These estimates assume no new indications for current product lines (including
our newest product APOKYN(TM)), potential new product lines or possible future
acquisitions and are based upon our current estimates for reimbursement rates.
Our estimates are subject to numerous assumptions based on information available
to us at the time made and our judgment about the anticipated impact on our
future results and how we expect to react to future events. For example, our
current assumptions do not include possible increases in reimbursement. Further,
although extensive cost-cutting initiatives might allow us to meet our previous
EPS estimates for fiscal 2005, we have determined at this time that such
measures would negatively impact our long-term growth strategy.

Q2)      WHAT IS THE STATUS OF THE RECENTLY ANNOUNCED ACQUISITION OF HEMOPHILIA
RESOURCES OF AMERICA?

A2)      As previously announced, we completed the acquisition of HRA on July
21, 2004. We immediately began working with the HRA management team to maximize
synergistic opportunities, and to date the merger of HRA into our subsidiary
Hemophilia Health Services has gone very well. This acquisition was immediately
accretive to our earnings, and we estimate that HRA will add approximately $0.11
per share in the year ending June 30, 2005.

Q3)      WHAT IS HAPPENING TO THE GROSS MARGINS FOR IVIG?

A3)      During fiscal 2003 and the early part of fiscal 2004, our gross margins
expanded in the IVIG product line due to increasing product supply which reduced
our acquisition cost. We have previously noted, however, that the specialty
pharmacy industry is highly competitive, and that we are subject to price
fluctuations. Recently, several factors have caused our acquisition cost to
rise. In addition, we have begun to experience reimbursement pressure due to
competition arising out of the excess product supply and from product-only
service models being introduced by certain competitors. As a result, we expect
the gross margin percentage for IVIG to decline during fiscal 2005. We have
included an estimate of the effect of this anticipated IVIG gross margin
contraction in our revised fiscal 2005 estimates (See Question 1).

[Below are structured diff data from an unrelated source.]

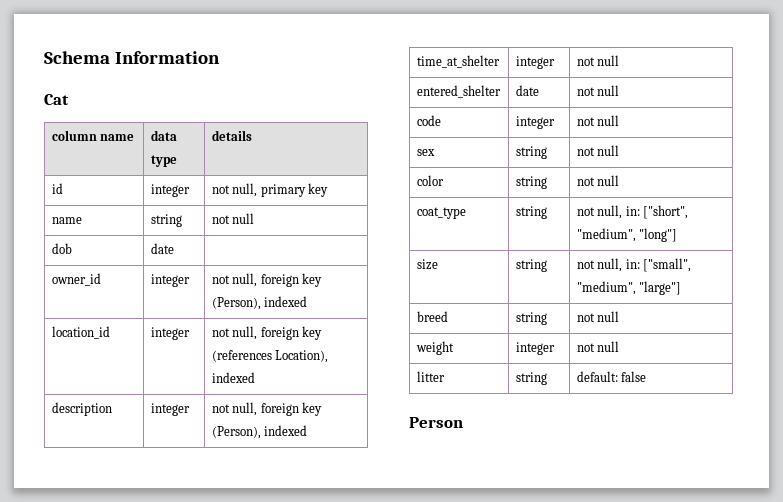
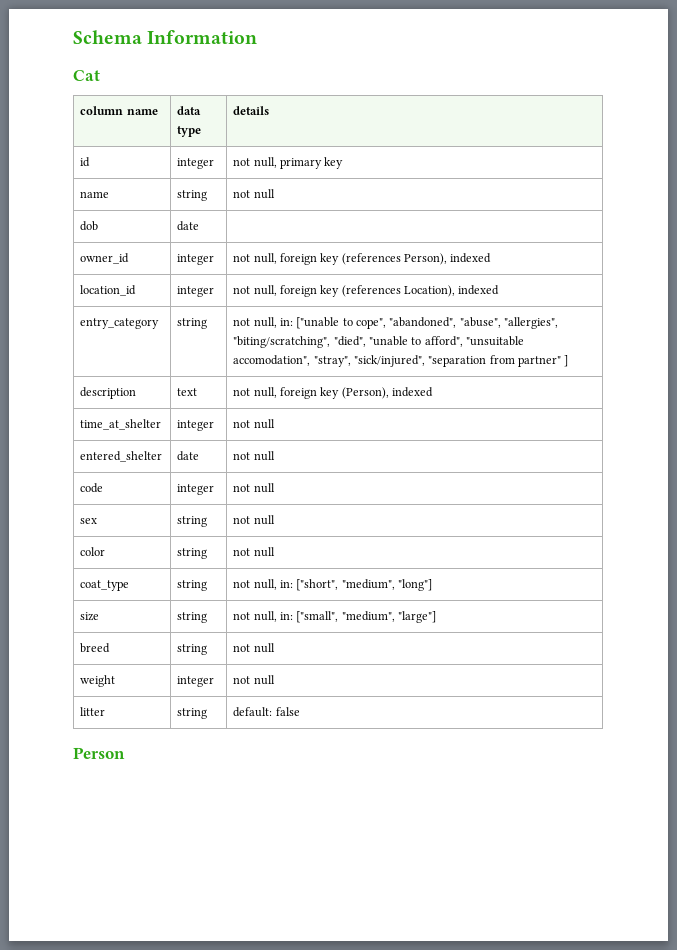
[211,297,261,310] (Person), -> [341,253,448,265] (references Person),
(255, 377) none -> [80,318,160,329] [177,318,208,329] [233,317,559,329] [233,336,525,348] [233,355,569,367] // entry_category | string | not null, in: ["unable to cope", "abandoned", "abuse", "allergies", "biting/scratching", "died", "unable to afford", "unsuitable accomodation", "stray", "sick/injured", "separation from partner" ]
[150,403,190,416] integer -> [177,388,198,396] text

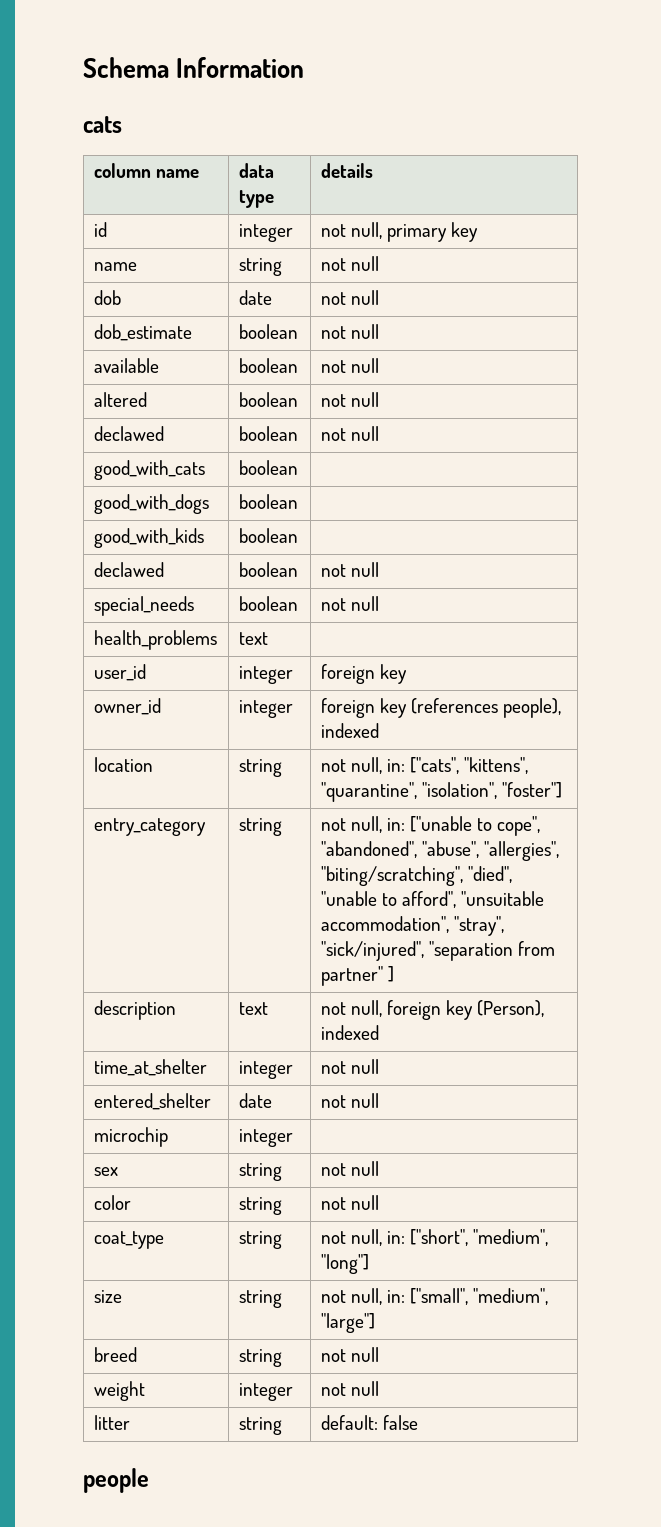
[73,70,100,81] Cat -> [83,116,122,133] cats
(200, 226) none -> [320,290,379,305] [93,324,192,341] [238,324,298,339] [320,324,379,339] [93,358,159,373] [238,358,298,373] [320,358,379,373] [93,392,147,407] [238,392,298,407] [320,392,379,407] [93,426,164,441] [238,426,298,441] [320,426,379,441] [93,460,205,480] [238,460,298,475] [93,494,209,514] [238,494,298,509] [93,528,204,548] [238,528,298,543] [93,562,164,577] [238,562,298,577] [320,562,379,577] [93,596,194,616] [238,596,298,611] [320,596,379,611] [93,630,217,650] [238,632,268,645] [93,664,146,681] [238,666,293,684] [320,664,407,684] not null // dob_estimate | boolean | not null // available | boolean | not null // altered | boolean | not null // declawed | boolean | not null // good_with_cats | boolean | // good_with_dogs | boolean | // good_with_kids | boolean | // declawed | boolean | not null // special_needs | boolean | not null // health_problems | text | // user_id | integer | foreign key
[233,253,492,265] [80,285,137,296] [177,286,215,297] [233,285,500,297] not null, foreign key (references Person), indexed // location_id | integer | not null, foreign key (references Location), indexed -> [320,698,562,718] [320,723,379,738] [93,757,153,772] [238,759,282,777] [320,757,529,774] [320,782,562,802] foreign key (references people), indexed // location | string | not null, in: ["cats", "kittens", "quarantine", "isolation", "foster"]
[233,355,311,366] accomodation", -> [320,916,449,933] accommodation",
[80,483,104,493] [177,484,215,495] [233,483,275,493] code | integer | not null -> [93,1127,168,1147] [238,1129,293,1147] microchip | integer |
[73,747,125,759] Person -> [83,1468,149,1493] people

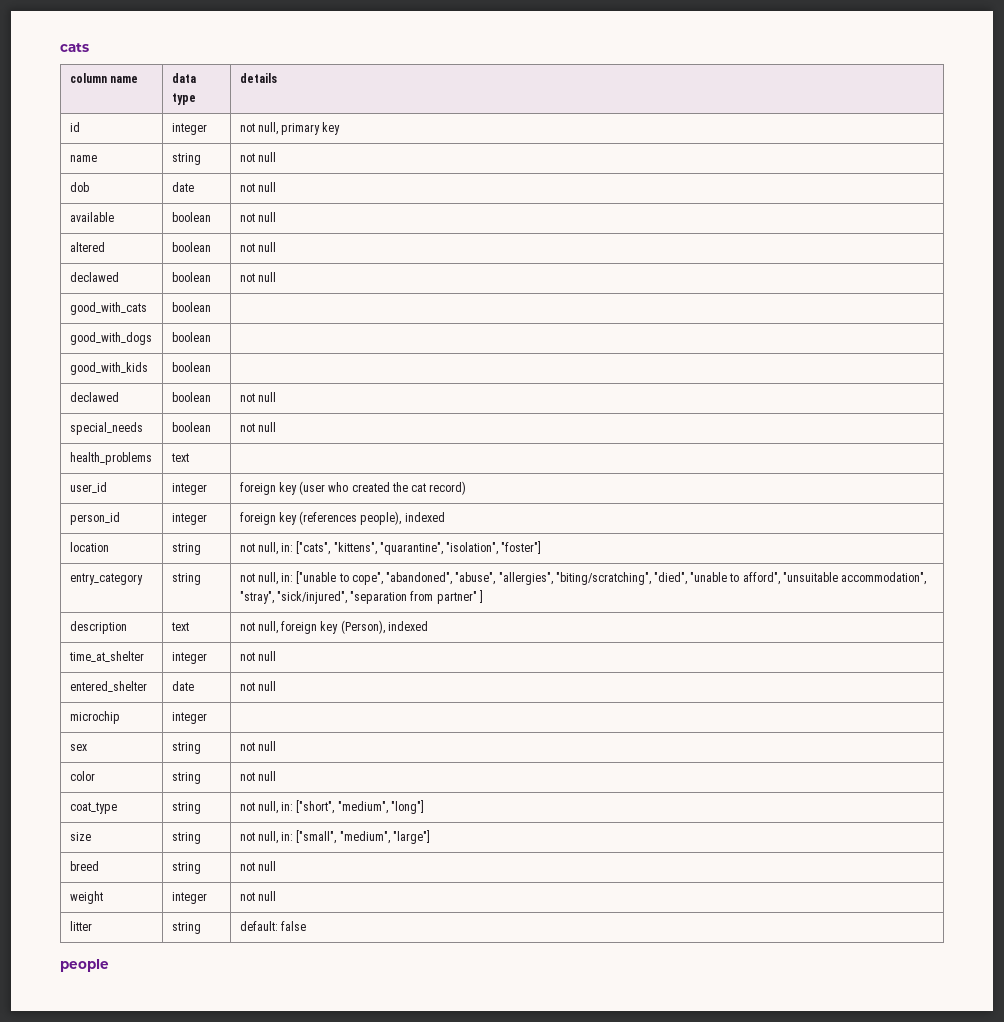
[83,57,305,78] Schema Information // -> (60, 47) none
[93,324,192,341] [238,324,298,339] [320,324,379,339] // dob_estimate | boolean | not null -> (276, 187) none
[93,698,161,715] // owner_id -> [299,481,467,495] [69,512,120,525] (user who created the cat record) // person_id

Q4)      WHAT IS THE EFFECT OF THE MEDICARE PRESCRIPTION DRUG, IMPROVEMENT AND
MODERNIZATION ACT OF 2003 (MMA) ON THE REIMBURSEMENT FOR REMODULIN AND FLOLAN,
TWO OF THE COMPANY'S TREATMENTS FOR PATIENTS WITH PULMONARY ARTERIAL
HYPERTENSION?

A4)      Remodulin(R) and Flolan(R) are covered by Medicare incident to durable
medical equipment (DME) reimbursement since they are administered through an
infusion pump and are reimbursed through one of the four Medicare DME regional
carriers (DMERCs). As we have previously noted, MMA changes the way the Federal
government pays for certain Part B drugs, and we expected that ultimately prices
and margins on some drugs would be reduced. Under the MMA, Remodulin(R) and
Flolan(R) are paid at 95% of the average wholesale price (AWP) in effect on
October 1, 2003 until the DME competitive acquisition program is phased in from
2007 to 2010. Under Medicare Part B, we receive 80% of this amount directly from
Medicare and the remaining 20% is the patient's co-payment obligation. Each one
of these drugs is packaged in several different vial strengths in order to be
able to provide the most appropriate dose level for each patient. Since January
1, 2004, the effective date of the MMA, the DMERCs have established payment
rates for the 10mg Remodulin(R) vial size and the 0.5 mg vial size of Flolan(R)
at rates that are below our acquisition cost of the drugs. In addition, one
regional DMERC is currently paying all Remodulin(R) vial sizes at the same rate
per mg as that of the 10 mg vial, thus reducing our reimbursement for all
Medicare recipients of Remodulin(R) in that region. Since the new rates went
into effect, we have been appealing claims in this one region, and we were
hopeful that the DMERC would retroactively correct this situation. We were also
hopeful that CMS would retroactively increase the reimbursement rates for
Flolan(R) and Remodulin(R). Recently, the Company and the manufacturer of
Remodulin(R), United Therapeutics Corporation, separately met with CMS to
discuss these issues. While CMS has not definitively responded to our request
for changes in the rates, we are now less optimistic that CMS will act promptly
to change the rates or change the rates on a retroactive basis. Although a
change in those rates is possible and we believe that CMS has the authority to
initiate such a change under the guidelines set forth in the MMA, our revised
fiscal 2005 estimates (See Question 1) assume that Remodulin(R) and Flolan(R)
are reimbursed by Medicare at the lower rates currently being used by the DMERCs
and do not assume any change to those rates in fiscal 2005 by CMS.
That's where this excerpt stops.